Le premesse per il recentissimo “I’m With You” non potevano che essere ai minimi storici: due dischi pressochè orrendi alle spalle e l’ennesima fuga di Frusciante, qui sostituito dal suo più giovane amico Josh Klinghoffer. Partendo proprio da lui, va detto che il nuovo acquisto non se la cava poi così male, e anche il disco, con tutti i difetti del caso, non è poi tutto questo obbrobrio come si potrebbe pensare. Siamo davanti al solito funky – pop di pura matrice Peppers, cosa che viene subito messa in chiaro dal discreto esordio di “Monarchy Of Roses”. Alle masse è invece giunta “The Adventures Of Rain Dance Maggie”, primo singolo innocuo e banalotto, capace di terrorizzare l’ascoltatore sulle sorti del nuovo disco e di fornire un’idea distorta di quest’ultimo. Già , perchè all’interno di “I’m With You” girano pezzi di basso calibro come “Ethiopia” e altri più scontati (“Look Around””…) , ma anche l’intensa ballata “Brendan’s Death Song”, dedicata al compianto Brendan Mullen, brano davvero sentito, che risolleva le sorti del disco. Fa lo stesso il trittico di canzoni finali, non eccelse, ma comunque di discreta maniera.

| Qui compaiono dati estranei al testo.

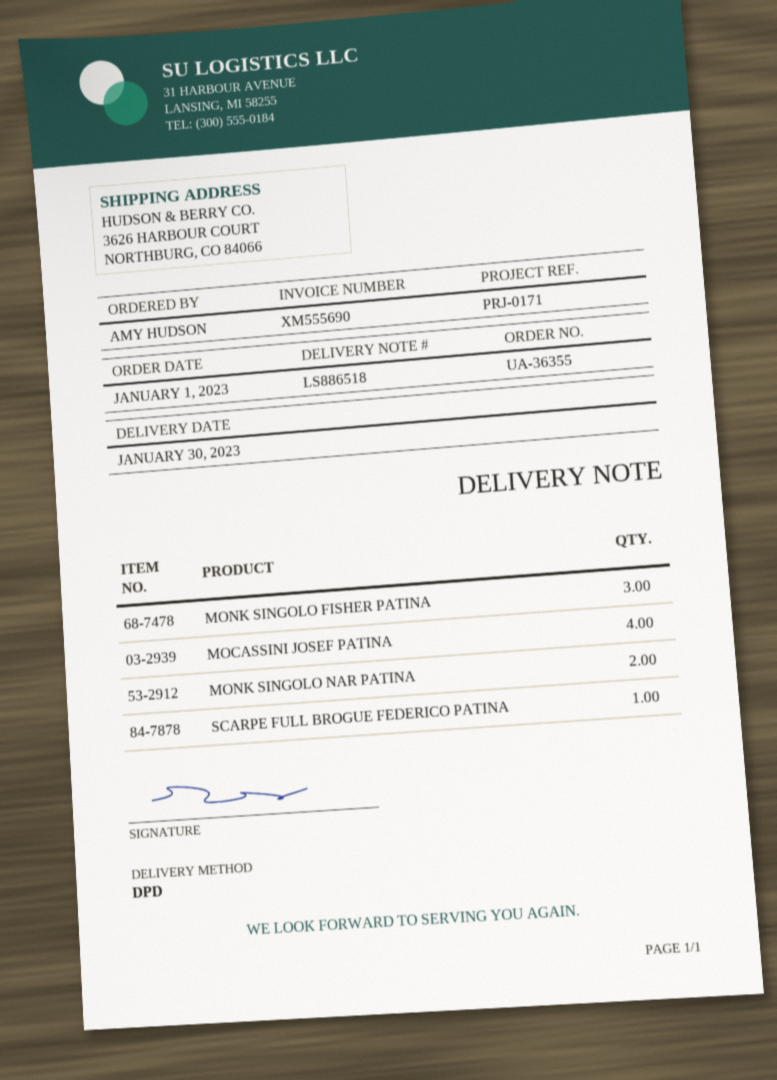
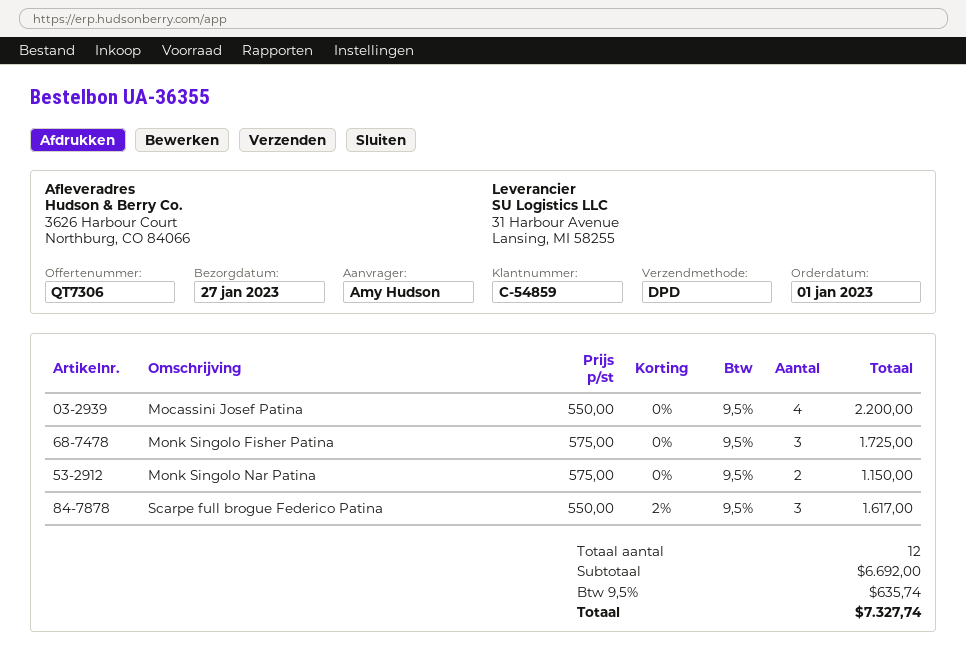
delivery date: 2023-01-30 -> 2023-01-27
SCARPE FULL BROGUE FEDERICO PATINA: 1 -> 3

Tutto sommato, ci si aspettava davvero di peggio. Un disco onesto, con qualche basso, pochi alti e molti medi; forse una piccola scrematura alla scaletta avrebbe giovato, eliminando qualche lungaggine di troppo. Si cerca di accontentarsi, anche se con tutta la caterva di uscite giornaliere che ci sono, la permanenza di questo disco nel lettore rischia di essere breve, poichè si tratta fondamentalmente di un lavoro per soli fan. è ovvio, poi, che i californiani non sono e non saranno mai più quelli di un tempo. Ora come ora, più che una macchina da rock, sono una macchina da vil denaro. E ad una macchina da soldi non è che si possa chiedere troppo di più.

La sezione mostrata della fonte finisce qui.